TASK INPUTS
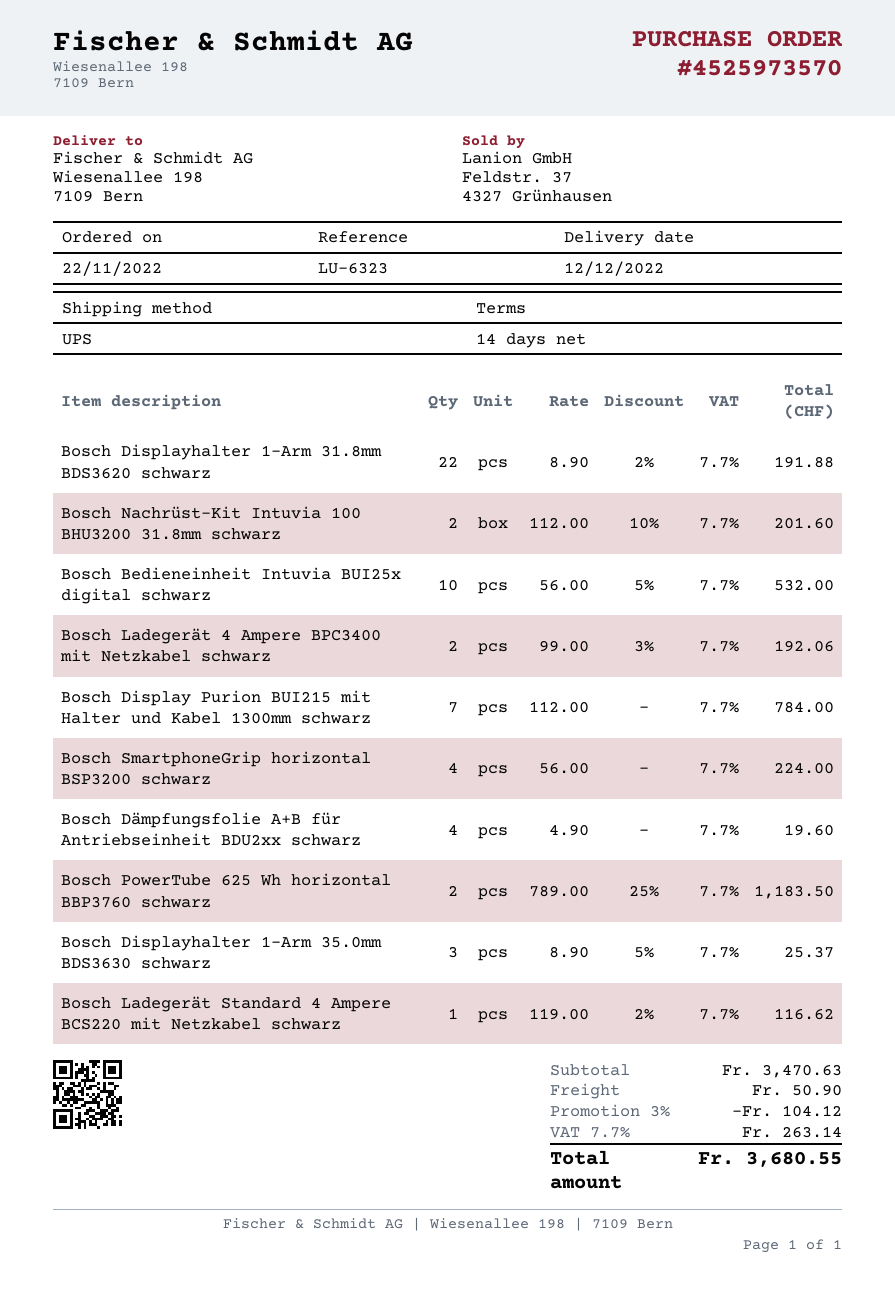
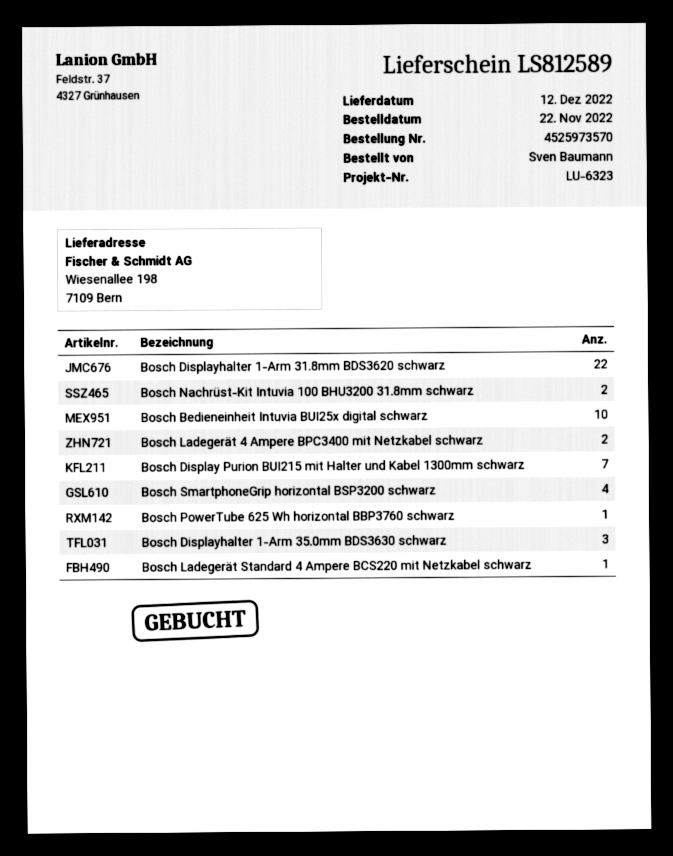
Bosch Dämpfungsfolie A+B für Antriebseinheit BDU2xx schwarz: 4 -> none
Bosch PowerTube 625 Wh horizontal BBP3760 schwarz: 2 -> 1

---

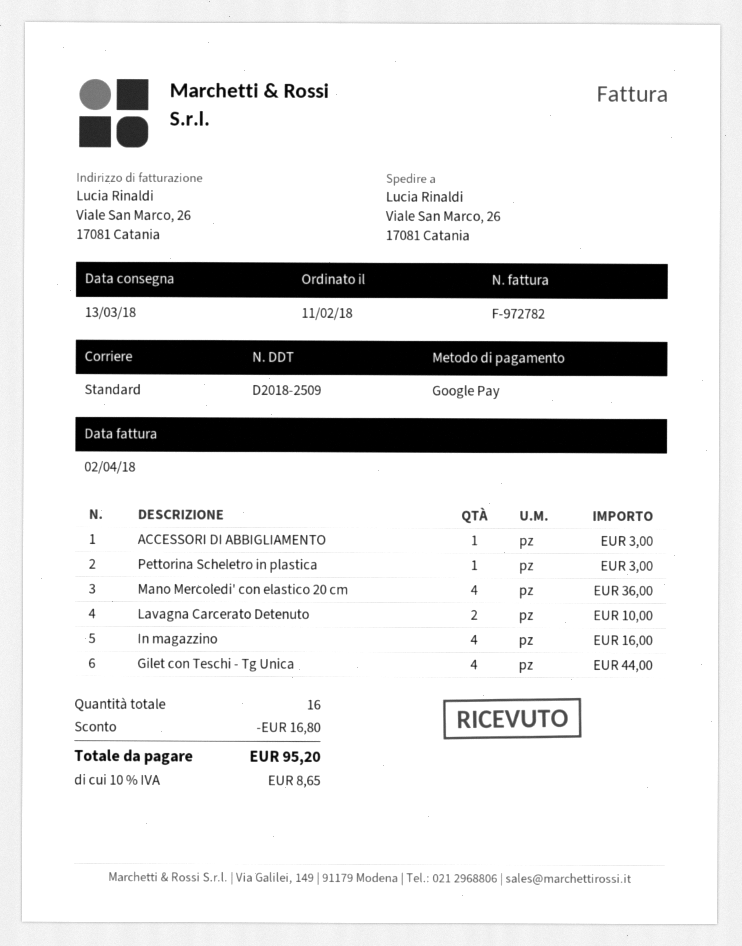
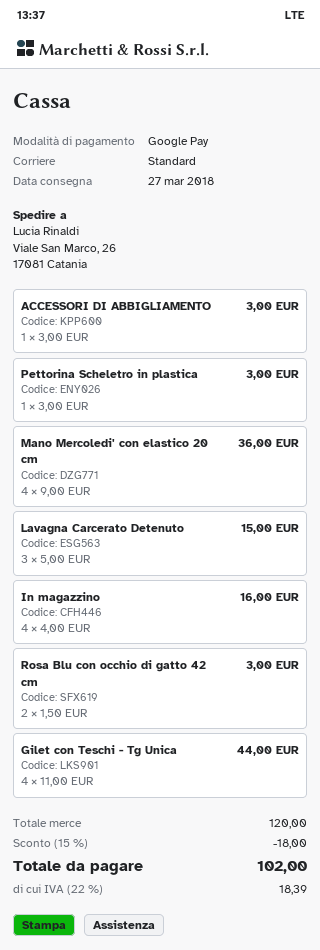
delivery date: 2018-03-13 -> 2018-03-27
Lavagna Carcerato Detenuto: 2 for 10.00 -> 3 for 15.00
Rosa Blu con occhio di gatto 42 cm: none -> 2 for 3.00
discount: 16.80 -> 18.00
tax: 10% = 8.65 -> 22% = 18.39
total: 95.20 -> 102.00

...

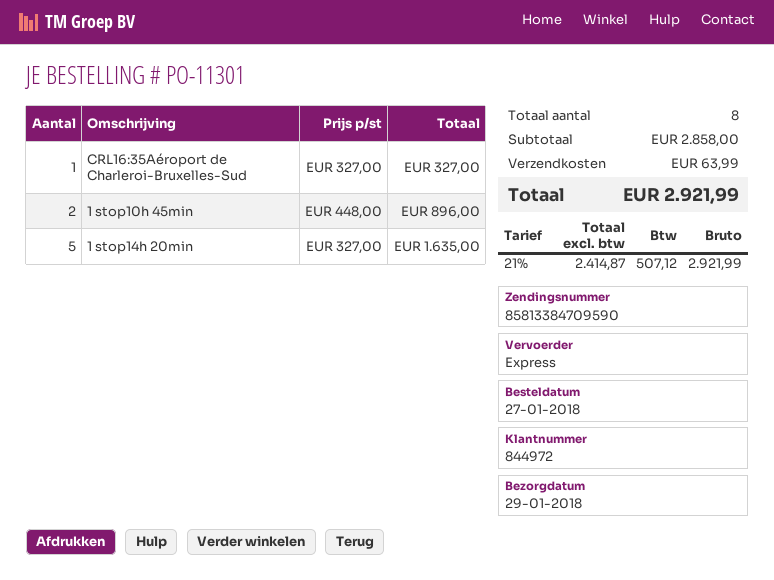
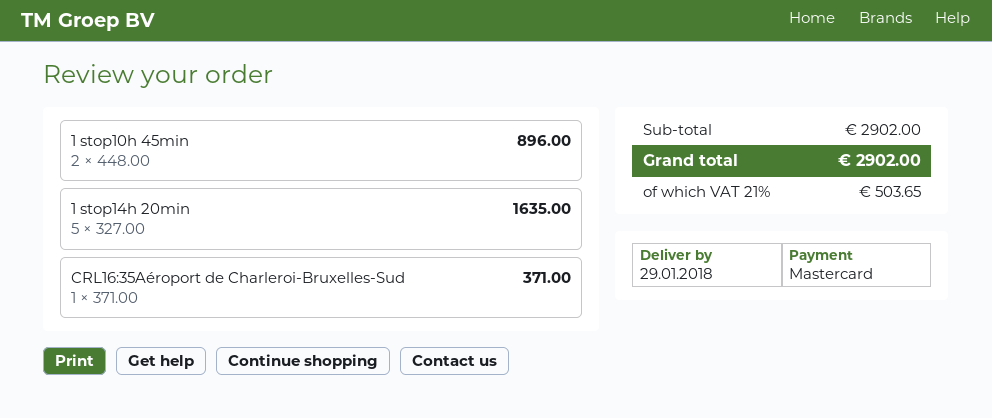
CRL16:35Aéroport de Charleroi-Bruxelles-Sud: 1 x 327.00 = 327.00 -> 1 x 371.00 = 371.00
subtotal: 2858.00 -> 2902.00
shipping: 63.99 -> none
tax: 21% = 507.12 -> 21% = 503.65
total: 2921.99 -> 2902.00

EXERCISE BRIEF
Which of the lines in the data hold the string "none"? Report each of them by copying it.

TASK SOLUTION
Bosch Dämpfungsfolie A+B für Antriebseinheit BDU2xx schwarz: 4 -> none
Rosa Blu con occhio di gatto 42 cm: none -> 2 for 3.00
shipping: 63.99 -> none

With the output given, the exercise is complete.